▶ [TASK DIRECTIONS]: Exact copies of the lines below, from the one with "43px; top: 50px;" up to and including the one with "border:1px solid;border-color:#8B877F #F5F3ED", are what this calls for; leave out pictures.

▶ [INPUT DATA]:
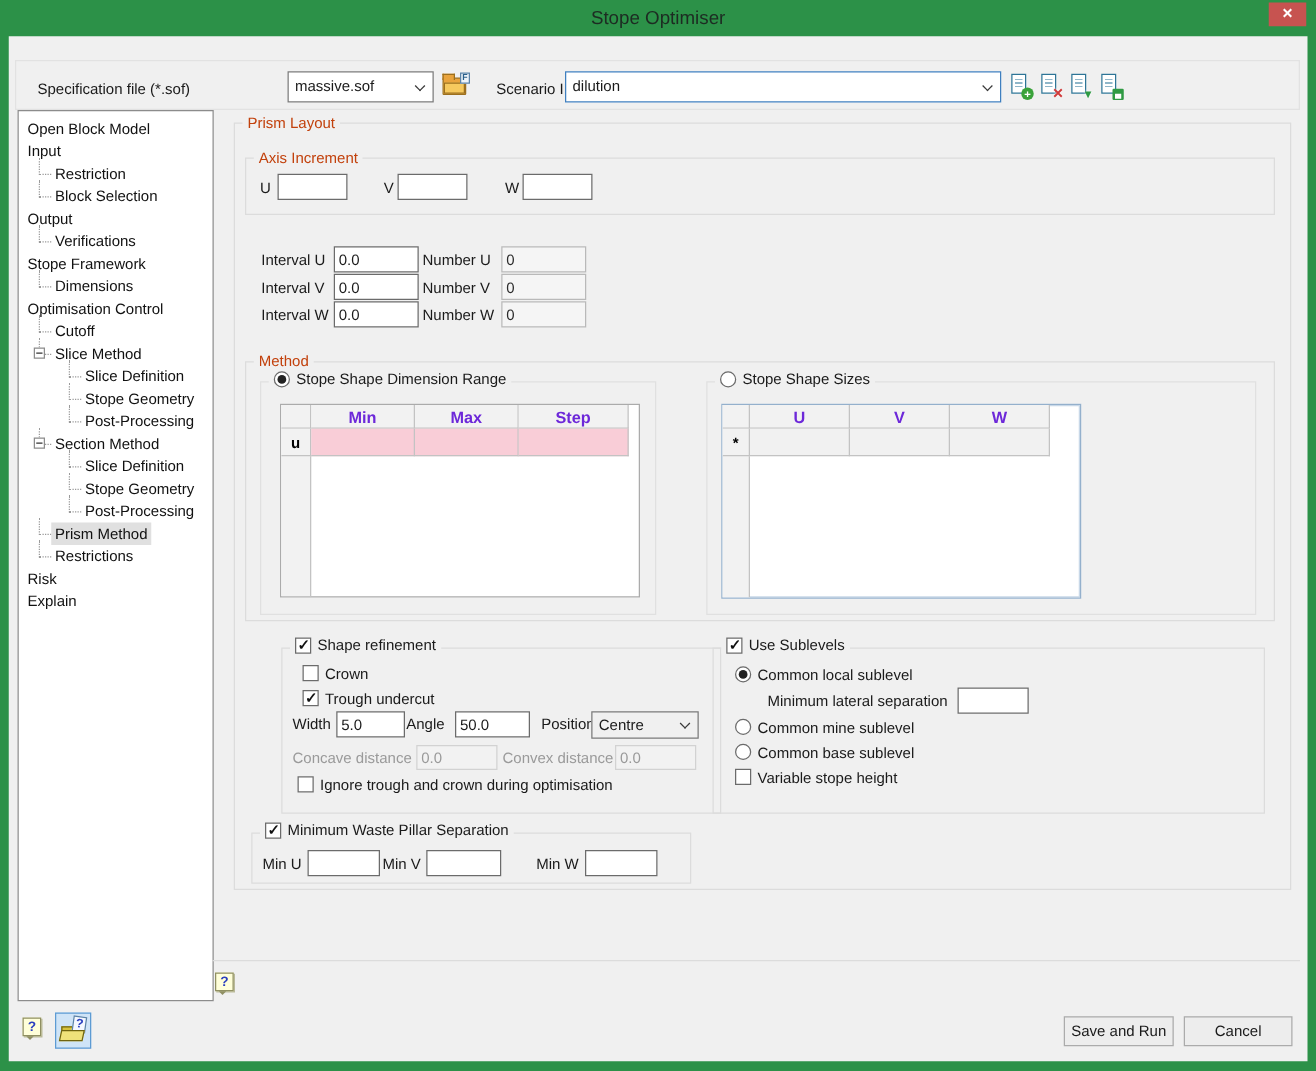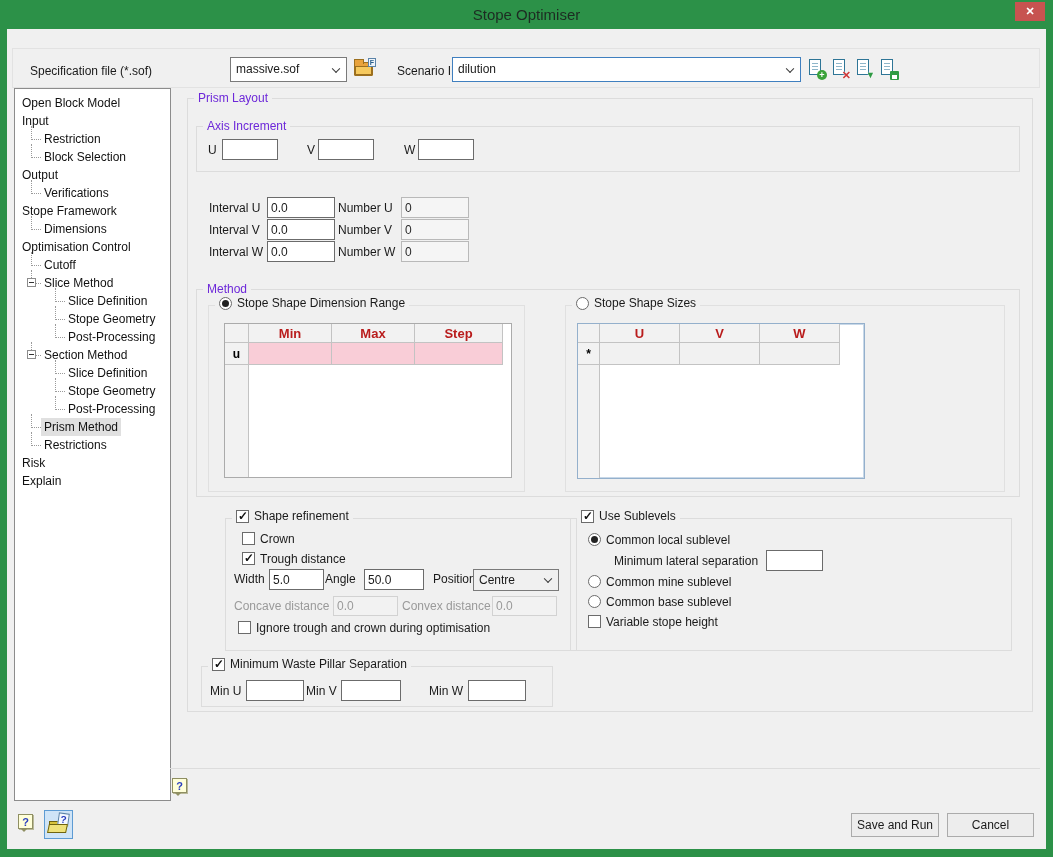--- a/index.html
+++ b/index.html
@@ -16,21 +16,21 @@
   .tb { position:absolute; background:#fff; border:1px solid #6b6b6b; font-size:12px; padding:0 3px; font-family:inherit; color:#1a1a1a; }
   .tb.dis-num { background:#f5f5f5; border-color:#b9b9b9; color:#2b2b2b; }
   .tb.dis-gray { background:#f2f2f2; border-color:#d2d2d2; color:#9a9a9a; }
 
   .combo { position:absolute; background:#fff; border:1px solid #7a7a7a; font-size:12px; color:#1a1a1a; line-height:23px; padding:0 20px 0 5px; white-space:nowrap; overflow:hidden; }
   .combo.blue { border-color:#3f7fbf; }
   .combo.gray { background:#f0f0f0; }
   .chev { position:absolute; right:7px; top:50%; width:6px; height:6px; border-right:1px solid #3a3a3a; border-bottom:1px solid #3a3a3a; transform:translateY(-70%) rotate(45deg); }
 
   .groupbox { position:absolute; border:1px solid #dcdcdc; }
-  .gb-label { position:absolute; top:-8px; left:6px; background:#f0f0f0; padding:0 4px; font-size:12px; white-space:nowrap; color:#6d28d9; }
+  .gb-label { position:absolute; top:-8px; left:6px; background:#f0f0f0; padding:0 4px; font-size:12px; white-space:nowrap; color:#c2410c; }
   .gb-legend { position:absolute; top:-10px; left:6px; background:#f0f0f0; padding:0 4px; display:flex; align-items:center; gap:5px; font-size:12px; white-space:nowrap; color:#1a1a1a; }
 
   .cb { width:13px; height:13px; background:#fff; border:1px solid #6b6b6b; display:inline-block; position:relative; flex:0 0 auto; }
   .cb.on::after { content:"\2713"; position:absolute; left:1px; top:-2px; font-size:12px; font-weight:bold; color:#111; }
   .rb { width:13px; height:13px; border-radius:50%; background:#fff; border:1px solid #6b6b6b; display:inline-block; position:relative; flex:0 0 auto; }
   .rb.on::after { content:""; position:absolute; left:2px; top:2px; width:7px; height:7px; border-radius:50%; background:#222; }
   .abs { position:absolute; }
 
   
   .panel-top { position:absolute; left:5px; top:19px; width:1028px; height:40px; border:1px solid #e2e2e2; }
@@ -79,21 +79,21 @@
   .box-refine { left:194px; top:489px; width:352px; height:133px;margin-left:24px; }
   .box-sublevels { left:563px; top:489px; width:442px; height:133px; }
   .box-waste { left:194px; top:637px; width:352px; height:41px; }
 
   
   .grid { position:absolute; background:#fff; border:1px solid #ababab; overflow:hidden; }
   .grid.bluebrd { border:1px solid #94b0cc; box-shadow:0 0 0 1px #c8d8e8 inset; }
   .rowhdr-strip { position:absolute; left:0; top:0; bottom:0; background:#f2f2f2; border-right:1px solid #c3c3c3; }
   .g-row { position:absolute; left:0; display:flex; }
   .g-cell { border-right:1px solid #c3c3c3; border-bottom:1px solid #c3c3c3; font-size:13px; display:flex; align-items:center; justify-content:center; }
-  .g-head .g-cell { background:#f2f2f2; font-weight:bold; color:#b91c1c; }
+  .g-head .g-cell { background:#f2f2f2; font-weight:bold; color:#6d28d9; }
   .g-cell.hdrcol { background:#f2f2f2; font-weight:bold; font-size:12px; }
   .g-cell.pink { background:#f9cdd7; }
   .g-cell.graycell { background:#f1f1f1; }
 
   .divider { position:absolute; left:163px; top:739px; width:870px; height:1px; background:#dcdcdc; }
 
   
   .help { position:absolute; width:17px; height:20px; cursor:pointer; }
   .help .bubble { position:absolute; left:0; top:0; width:15px; height:15px; background:#ffffd9; border:1px solid #8f8f62; box-shadow:1px 1px 0 #b9b99a; color:#2a3fbf; font-weight:bold; font-size:11px; text-align:center; line-height:14px; }
   .help .tail { position:absolute; left:3px; top:15px; width:0; height:0; border:3px solid transparent; border-top-color:#8f8f62; }
@@ -254,21 +254,21 @@
     </div>
 
     <div class="groupbox box-refine">
       <span class="gb-legend">
         <span class="cb on"></span>
         <span>Shape refinement</span>
       </span>
       <span class="cb abs" style="left:16px; top:13px;"></span>
       <span class="lbl" style="left:34px; top:13px;">Crown</span>
       <span class="cb abs on" style="left:16px; top:33px;"></span>
-      <span class="lbl" style="left:34px; top:33px;">Trough distance</span>
+      <span class="lbl" style="left:34px; top:33px;">Trough undercut</span>
 
       <span class="lbl" style="left:8px; top:53px;">Width</span>
       <input class="tb" style="left: 43px; top: 50px; width: 55px; height: 21px;" value="5.0">
       <span class="lbl" style="left:99px; top:53px;">Angle</span>
       <input class="tb" style="left: 138px; top: 50px; width: 60px; height: 21px;" value="50.0">
       <span class="lbl" style="left:207px; top:53px;">Position</span>
       <div class="combo gray" style="left:247px; top:50px; width:86px; height:22px; line-height:20px;">
         <span>Centre</span>
         <span class="chev"></span>
       </div>

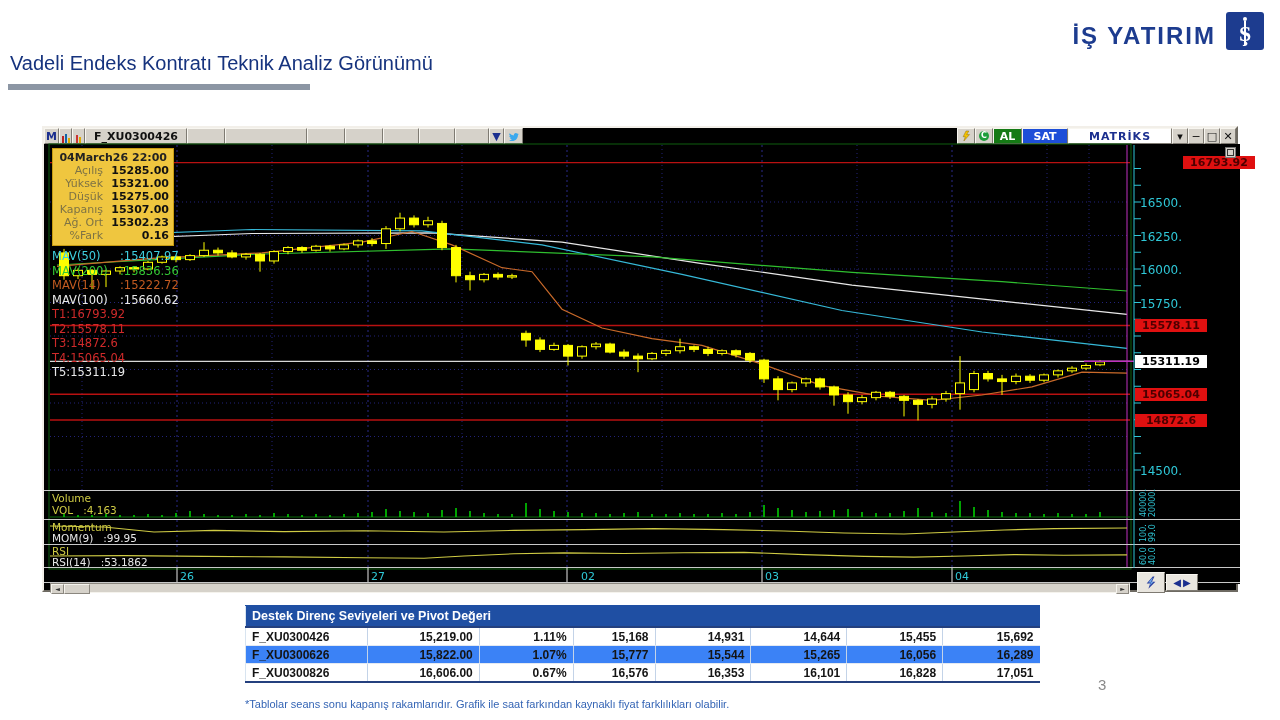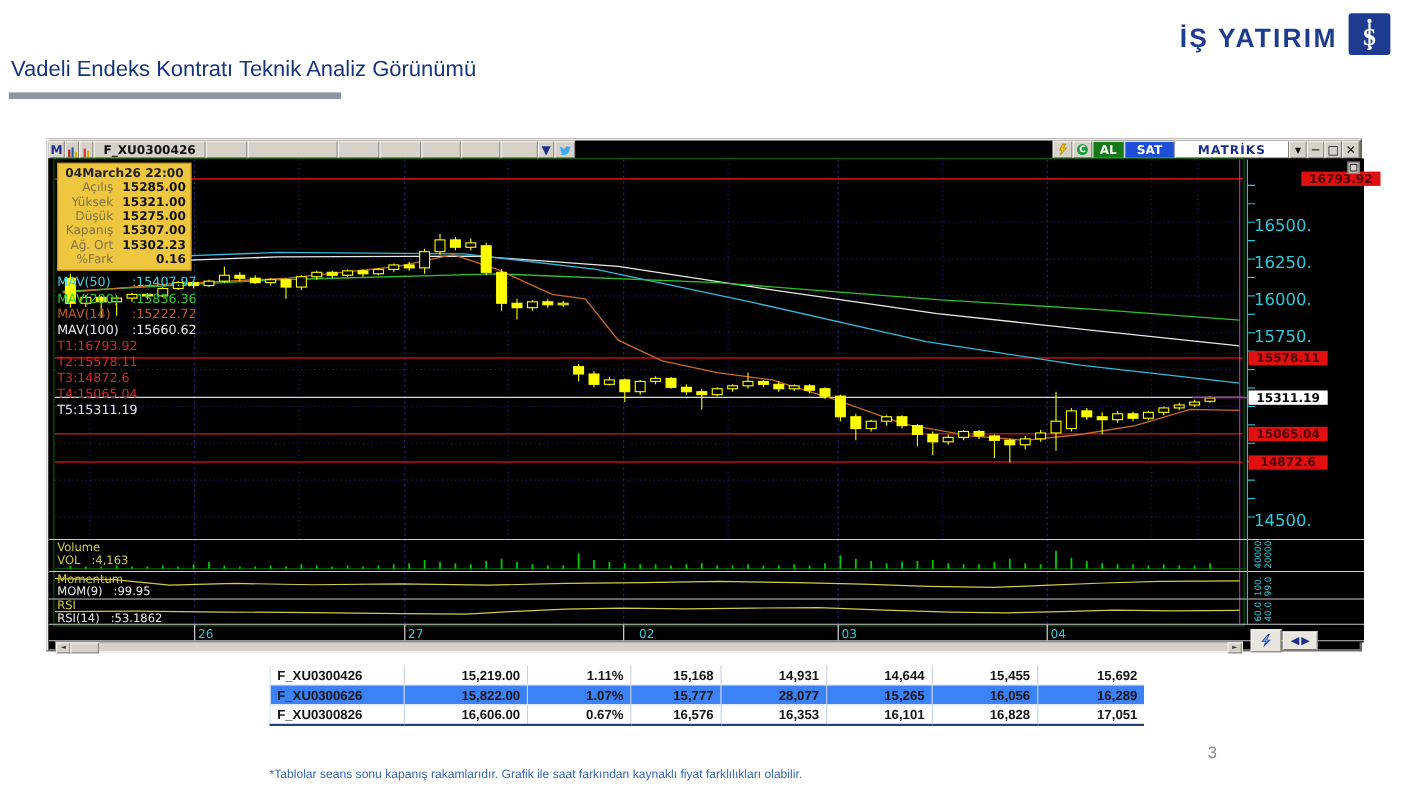--- a/index.html
+++ b/index.html
@@ -31,21 +31,21 @@
   
   .chart-svg{position:absolute;left:0;top:0;}
   .infobox{position:absolute;left:8px;top:20px;width:122px;background:#EFC63F;border:1px solid #C79B12;
            box-sizing:border-box;padding:2px 4px 3px 2px;font-size:11px;z-index:5;}
   .infobox .ib-title{text-align:right;font-weight:bold;color:#222;padding-right:2px;}
   .ib-row{display:flex;line-height:13px;}
   .ib-row .lb{flex:1;text-align:right;color:#7E7345;padding-right:8px;}
   .ib-row .vl{width:58px;text-align:right;font-weight:bold;color:#111;}
   .mav-block{position:absolute;left:8px;top:121px;font-size:11.5px;line-height:14.5px;z-index:4;white-space:nowrap;}
   .price-axis{position:absolute;left:1086px;top:16px;width:110px;height:424px;z-index:3;}
-  .pa-lab{position:absolute;left:10px;font-size:15px;color:#2FC8D8;}
+  .pa-lab{position:absolute;left:10px;font-size:12px;color:#2FC8D8;}
   .pa-box{position:absolute;left:5px;width:72px;height:13px;font-size:11px;font-weight:bold;text-align:center;line-height:13px;}
   .pa-red{background:#E01010;color:#4D0000;}
   .pa-white{background:#FFFFFF;color:#000;}
   .panel-lab{position:absolute;font-size:10.5px;z-index:3;white-space:nowrap;}
   .vlab{position:absolute;transform:rotate(-90deg);transform-origin:0 0;font-size:8px;color:#2FC8D8;z-index:3;}
   .timeline-lab{position:absolute;font-size:11px;color:#2FC8D8;z-index:3;}
   .scrollbar{position:absolute;left:6px;top:455px;width:1080px;height:10px;background:#D6D2CA;
              border:1px solid;border-color:#8B877F #F5F3ED #F5F3ED #8B877F;box-sizing:border-box;}
   .sb-btn{position:absolute;top:0;width:11px;height:8px;background:#D6D2CA;border:1px solid;
           border-color:#F5F3ED #8B877F #8B877F #F5F3ED;font-size:6px;line-height:7px;text-align:center;color:#333;}
@@ -531,38 +531,41 @@
       <col style="width: 122px;">
       <col style="width: 112px;">
       <col style="width: 94px;">
       <col style="width: 82px;">
       <col style="width: 96px;">
       <col style="width: 96px;">
       <col style="width: 96px;">
       <col style="width: 97px;">
     </colgroup>
   <thead>
+    <tr>
+        <td class="ttl" id="table-title-cell" colspan="8">Destek Direnç Seviyeleri ve Pivot Değeri</td>
+      </tr>
   </thead>
   <tbody id="table-body">
       <tr>
         <td>F_XU0300426</td>
         <td>15,219.00</td>
         <td class="pct">1.11%</td>
         <td>15,168</td>
         <td>14,931</td>
         <td>14,644</td>
         <td>15,455</td>
         <td>15,692</td>
       </tr>
       <tr class="alt">
         <td>F_XU0300626</td>
         <td>15,822.00</td>
         <td class="pct">1.07%</td>
         <td>15,777</td>
-        <td>28,077</td>
+        <td>15,544</td>
         <td>15,265</td>
         <td>16,056</td>
         <td>16,289</td>
       </tr>
       <tr>
         <td>F_XU0300826</td>
         <td>16,606.00</td>
         <td class="pct">0.67%</td>
         <td>16,576</td>
         <td>16,353</td>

▶ [EXERCISE SOLUTION]:
       <input class="tb" style="left: 43px; top: 50px; width: 55px; height: 21px;" value="5.0">
       <span class="lbl" style="left:99px; top:53px;">Angle</span>
       <input class="tb" style="left: 138px; top: 50px; width: 60px; height: 21px;" value="50.0">
       <span class="lbl" style="left:207px; top:53px;">Position</span>
       <div class="combo gray" style="left:247px; top:50px; width:86px; height:22px; line-height:20px;">
         <span>Centre</span>
         <span class="chev"></span>
       </div>

--- a/index.html
+++ b/index.html
@@ -31,21 +31,21 @@
   
   .chart-svg{position:absolute;left:0;top:0;}
   .infobox{position:absolute;left:8px;top:20px;width:122px;background:#EFC63F;border:1px solid #C79B12;
            box-sizing:border-box;padding:2px 4px 3px 2px;font-size:11px;z-index:5;}
   .infobox .ib-title{text-align:right;font-weight:bold;color:#222;padding-right:2px;}
   .ib-row{display:flex;line-height:13px;}
   .ib-row .lb{flex:1;text-align:right;color:#7E7345;padding-right:8px;}
   .ib-row .vl{width:58px;text-align:right;font-weight:bold;color:#111;}
   .mav-block{position:absolute;left:8px;top:121px;font-size:11.5px;line-height:14.5px;z-index:4;white-space:nowrap;}
   .price-axis{position:absolute;left:1086px;top:16px;width:110px;height:424px;z-index:3;}
-  .pa-lab{position:absolute;left:10px;font-size:15px;color:#2FC8D8;}
+  .pa-lab{position:absolute;left:10px;font-size:12px;color:#2FC8D8;}
   .pa-box{position:absolute;left:5px;width:72px;height:13px;font-size:11px;font-weight:bold;text-align:center;line-height:13px;}
   .pa-red{background:#E01010;color:#4D0000;}
   .pa-white{background:#FFFFFF;color:#000;}
   .panel-lab{position:absolute;font-size:10.5px;z-index:3;white-space:nowrap;}
   .vlab{position:absolute;transform:rotate(-90deg);transform-origin:0 0;font-size:8px;color:#2FC8D8;z-index:3;}
   .timeline-lab{position:absolute;font-size:11px;color:#2FC8D8;z-index:3;}
   .scrollbar{position:absolute;left:6px;top:455px;width:1080px;height:10px;background:#D6D2CA;
              border:1px solid;border-color:#8B877F #F5F3ED #F5F3ED #8B877F;box-sizing:border-box;}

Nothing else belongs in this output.